YOUR ASSIGNMENT —
Please write out only the lines from the line with "- Router1 will" to the line with "its Serial interface.", inclusive, exactly as they stand below, without the pictures.

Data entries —

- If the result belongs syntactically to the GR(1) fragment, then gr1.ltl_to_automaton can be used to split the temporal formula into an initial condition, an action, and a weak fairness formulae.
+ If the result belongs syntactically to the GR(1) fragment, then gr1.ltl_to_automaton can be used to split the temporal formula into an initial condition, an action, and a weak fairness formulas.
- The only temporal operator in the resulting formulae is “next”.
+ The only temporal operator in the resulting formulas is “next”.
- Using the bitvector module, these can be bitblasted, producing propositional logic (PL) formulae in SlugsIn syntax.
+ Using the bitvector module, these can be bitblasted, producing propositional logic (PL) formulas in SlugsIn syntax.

==

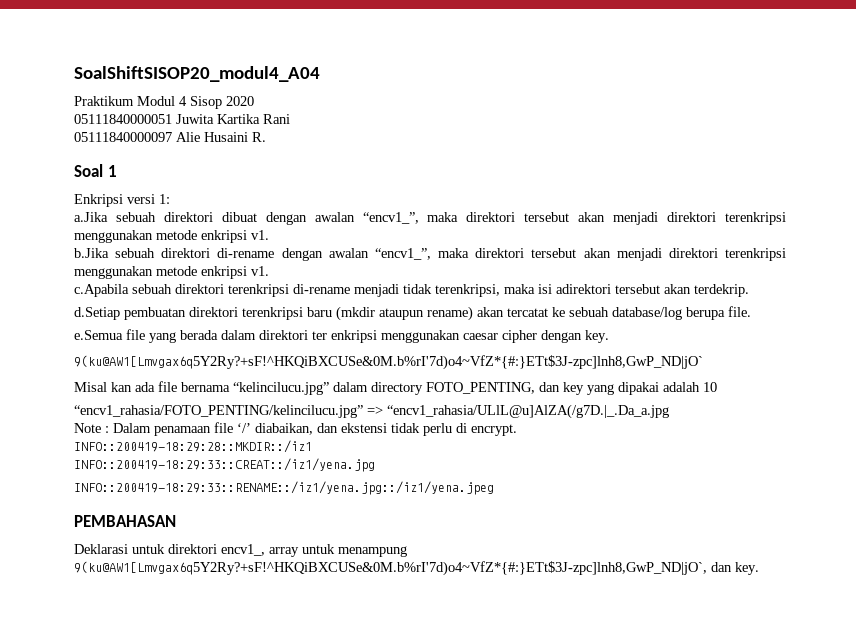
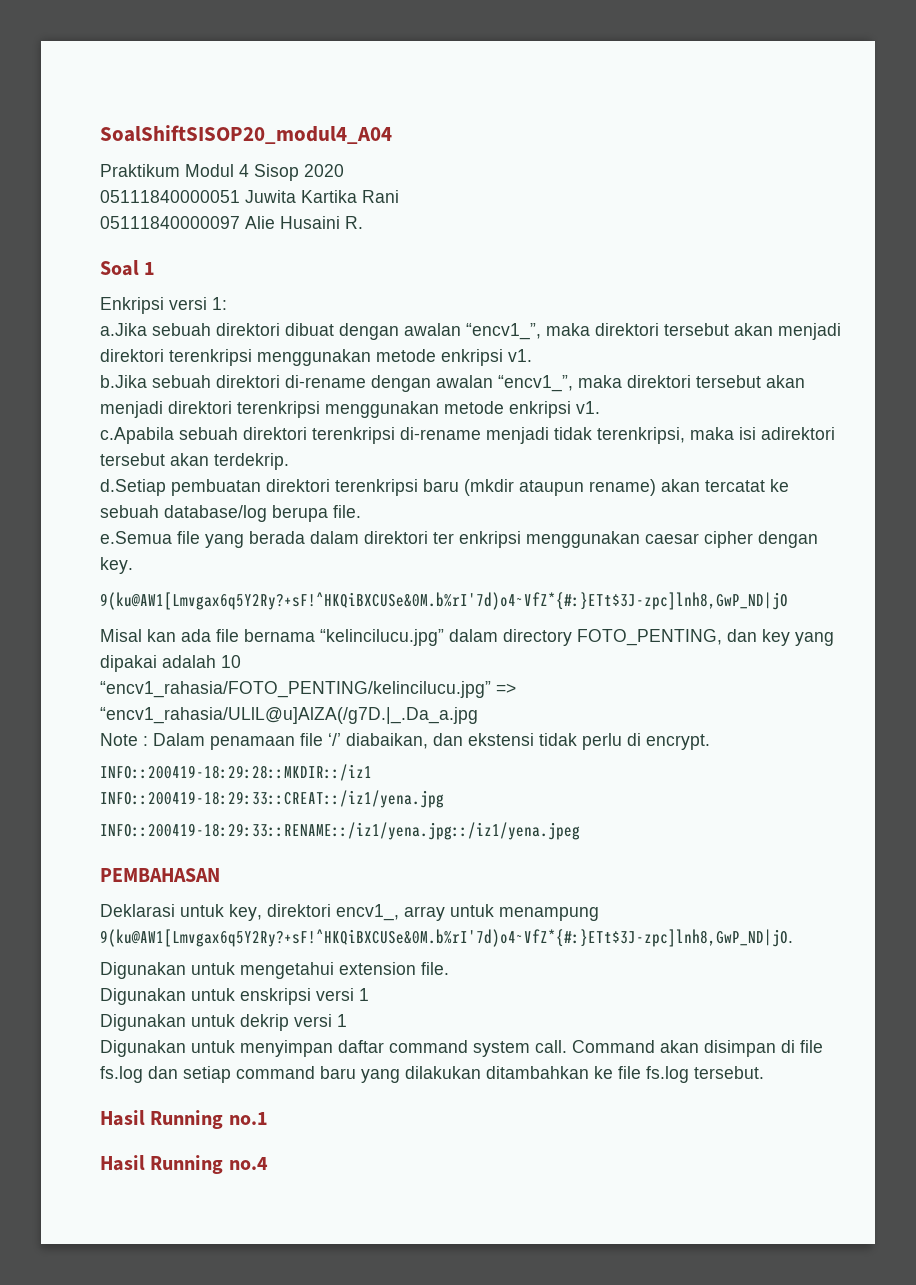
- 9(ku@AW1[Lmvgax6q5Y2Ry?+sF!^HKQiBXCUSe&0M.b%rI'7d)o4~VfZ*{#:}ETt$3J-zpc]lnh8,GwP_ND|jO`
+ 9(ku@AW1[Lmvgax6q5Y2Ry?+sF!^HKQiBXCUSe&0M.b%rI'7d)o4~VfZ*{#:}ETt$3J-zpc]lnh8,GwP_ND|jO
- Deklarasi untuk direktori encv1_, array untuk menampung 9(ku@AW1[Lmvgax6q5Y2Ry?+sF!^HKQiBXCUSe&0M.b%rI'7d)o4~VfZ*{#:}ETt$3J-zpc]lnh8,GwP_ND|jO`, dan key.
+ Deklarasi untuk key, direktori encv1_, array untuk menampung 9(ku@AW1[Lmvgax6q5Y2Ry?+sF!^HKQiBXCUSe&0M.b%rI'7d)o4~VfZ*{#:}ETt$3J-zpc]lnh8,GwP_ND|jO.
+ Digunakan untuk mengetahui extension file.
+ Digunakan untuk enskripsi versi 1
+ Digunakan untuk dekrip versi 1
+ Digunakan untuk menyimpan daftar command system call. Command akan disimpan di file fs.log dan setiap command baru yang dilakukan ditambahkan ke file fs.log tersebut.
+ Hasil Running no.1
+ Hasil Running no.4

* * *

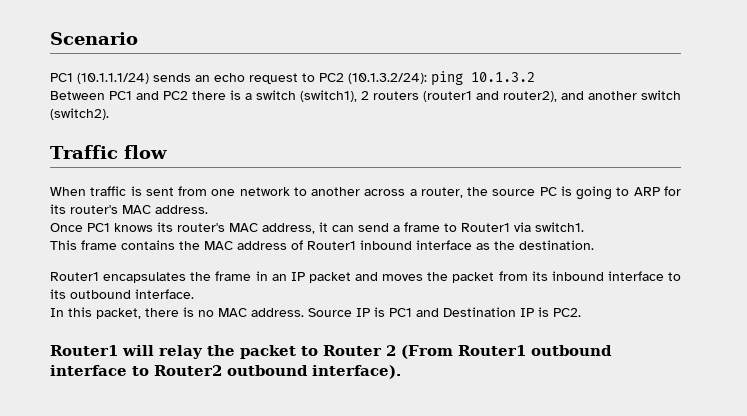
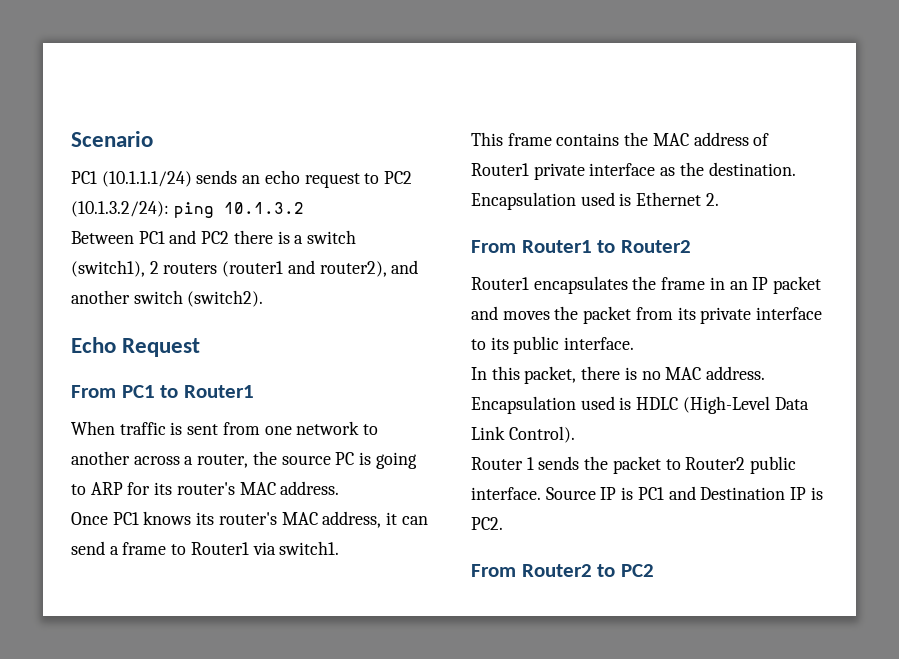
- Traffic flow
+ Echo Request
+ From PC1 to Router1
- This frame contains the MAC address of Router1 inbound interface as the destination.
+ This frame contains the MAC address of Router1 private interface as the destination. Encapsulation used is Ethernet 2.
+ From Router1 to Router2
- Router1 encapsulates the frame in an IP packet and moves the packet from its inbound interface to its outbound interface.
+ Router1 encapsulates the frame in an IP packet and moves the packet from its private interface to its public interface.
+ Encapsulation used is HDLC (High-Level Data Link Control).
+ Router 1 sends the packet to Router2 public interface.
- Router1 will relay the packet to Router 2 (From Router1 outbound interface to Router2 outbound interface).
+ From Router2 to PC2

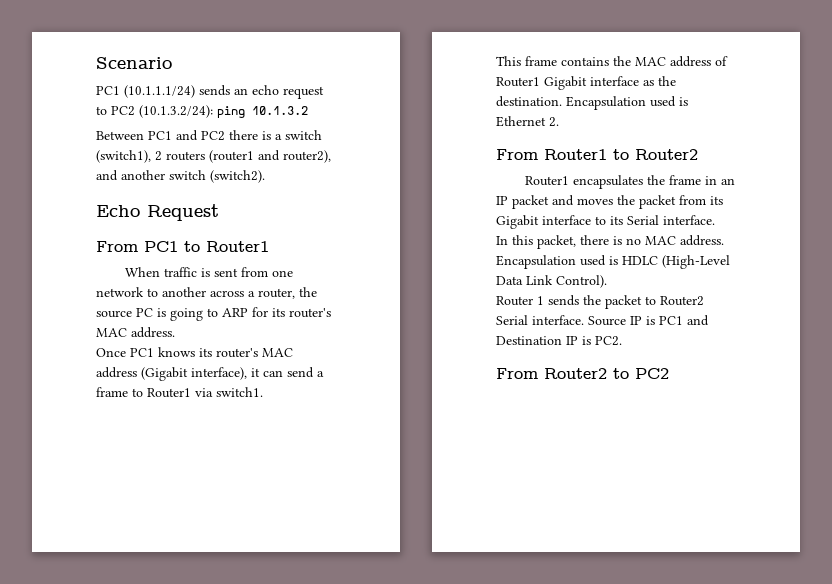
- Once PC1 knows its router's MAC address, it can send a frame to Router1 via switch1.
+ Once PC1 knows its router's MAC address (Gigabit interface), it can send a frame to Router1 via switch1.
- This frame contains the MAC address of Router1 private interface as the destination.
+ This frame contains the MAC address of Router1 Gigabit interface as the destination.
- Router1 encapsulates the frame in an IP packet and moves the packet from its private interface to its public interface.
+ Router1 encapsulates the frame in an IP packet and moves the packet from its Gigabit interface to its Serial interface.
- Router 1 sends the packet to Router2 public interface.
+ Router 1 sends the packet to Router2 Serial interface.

TASK RESULT —
- Router1 will relay the packet to Router 2 (From Router1 outbound interface to Router2 outbound interface).
+ From Router2 to PC2

- Once PC1 knows its router's MAC address, it can send a frame to Router1 via switch1.
+ Once PC1 knows its router's MAC address (Gigabit interface), it can send a frame to Router1 via switch1.
- This frame contains the MAC address of Router1 private interface as the destination.
+ This frame contains the MAC address of Router1 Gigabit interface as the destination.
- Router1 encapsulates the frame in an IP packet and moves the packet from its private interface to its public interface.
+ Router1 encapsulates the frame in an IP packet and moves the packet from its Gigabit interface to its Serial interface.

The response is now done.